A pesar que todo suena maravilloso, como un cuento de “Cenicienta fitness”, muchas veces tenía antojos de una hamburguesa con papas fritas y soda, y posteriormente a haberlo comido, me sentía culpable.

Ahora que reflexiono, después de haber probado los dos extremos, llegando al punto de estar cansada de la comida chatarra y también de todo lo sano, concluí que no hay nada mejor que buscar un balance en la alimentación, y en general, en cada aspecto de la vida.

Habrá días en los que podré comer sano y darle a mi cuerpo todos los nutrientes y cualesquiera que sean las sustancias positivas que necesite y habrá uno que otro en los que podré disfrutar el sorbete de chocolate sin culpa alguna.

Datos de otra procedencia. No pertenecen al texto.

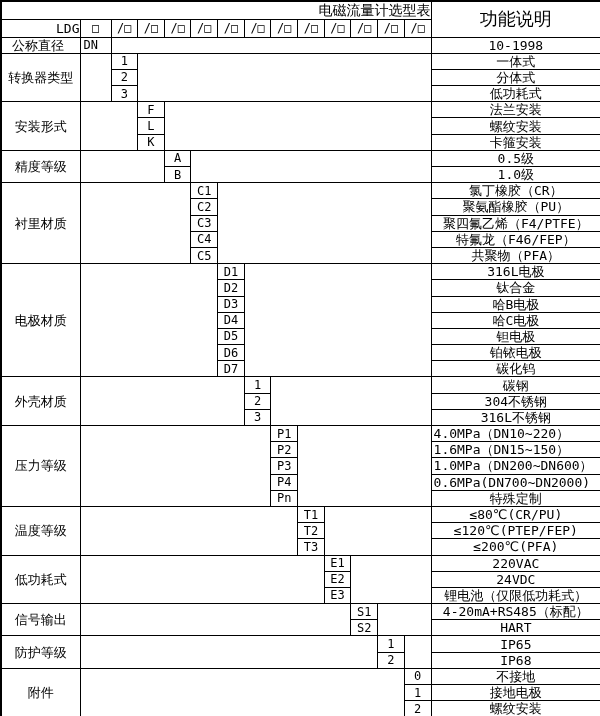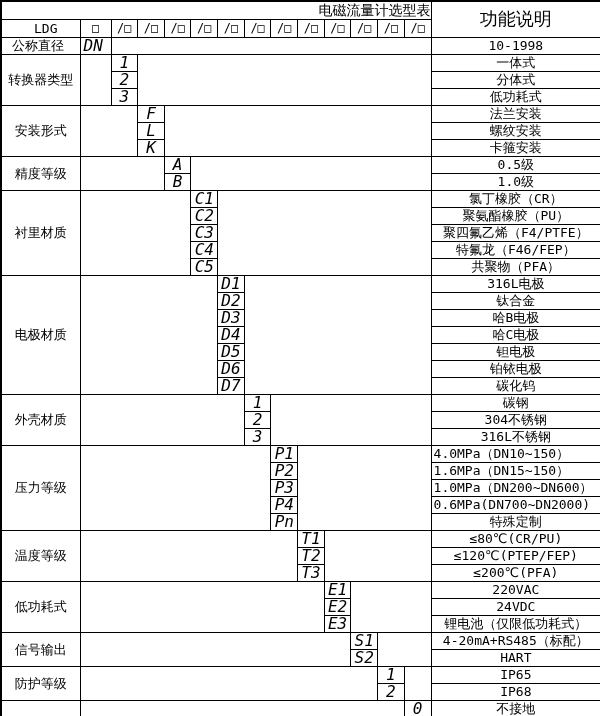--- a/index.html
+++ b/index.html
@@ -28,7 +28,7 @@
   tr.model-row{height:18px;}
   .title-cell{font-size:14px;text-align:right;}
   .fn-header{font-size:18px;}
-  .model-prefix{text-align:center;padding-left:10px;}
+  .model-prefix{text-align:right;padding-left:10px;}
   .left-label{text-align:left;padding-left:10px;}
   .dn-cell{text-align:left;padding-left:3px;}
   .code-cell{font-size:16px;font-style:italic;}

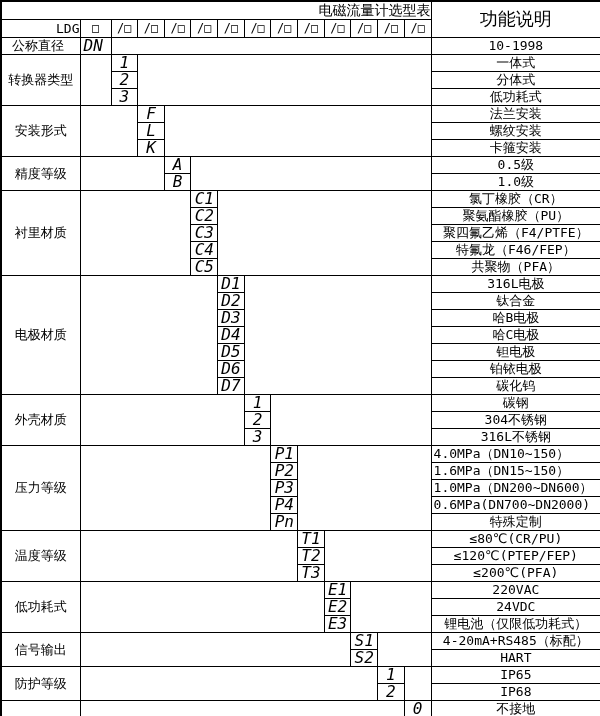--- a/index.html
+++ b/index.html
@@ -31,7 +31,7 @@
   .model-prefix{text-align:right;padding-left:10px;}
   .left-label{text-align:left;padding-left:10px;}
   .dn-cell{text-align:left;padding-left:3px;}
-  .code-cell{font-size:16px;font-style:italic;}
+  .code-cell{font-size:12px;}
   .slot-cell,.box-cell{font-size:12px;}
   .desc-cell.left{text-align:left;padding-left:2px;}
 </style>

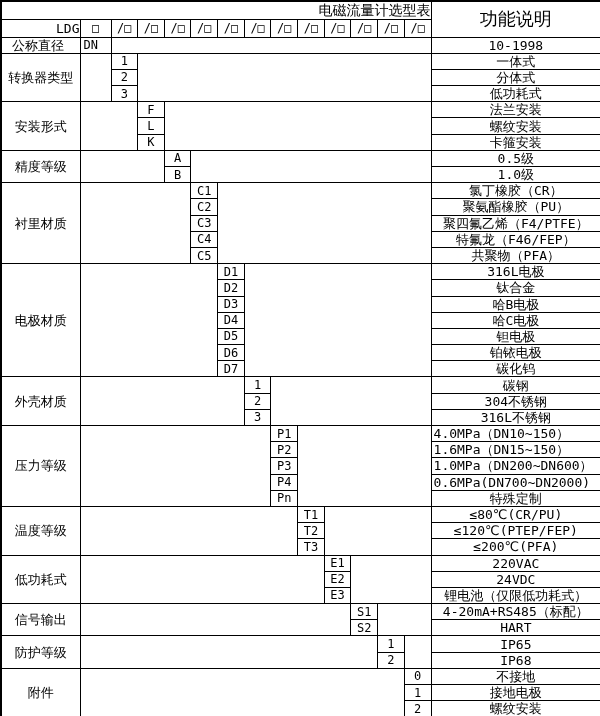--- a/index.html
+++ b/index.html
@@ -199,7 +199,7 @@
           <td class="spacer" colspan="7" rowspan="5"></td>
           <td class="code-cell">P1</td>
           <td class="spacer" colspan="5" rowspan="5"></td>
-          <td class="desc-cell left">4.0MPa（DN10~150）</td>
+          <td class="desc-cell left">4.0MPa（DN10~220）</td>
         </tr>
         <tr>
           <td class="code-cell">P2</td>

En cuanto al ejercicio, definitivamente tengo que volver, porque en lo personal, me encanta ver los resultados del esfuerzo y el trabajo, y también, porque más que para el cuerpo, es una terapia para el alma, la mente y para el corazón.

Científicamente, dicen que al ejercitarte liberas endorfinas, pero para mí, más que eso, es confianza y cero estrés.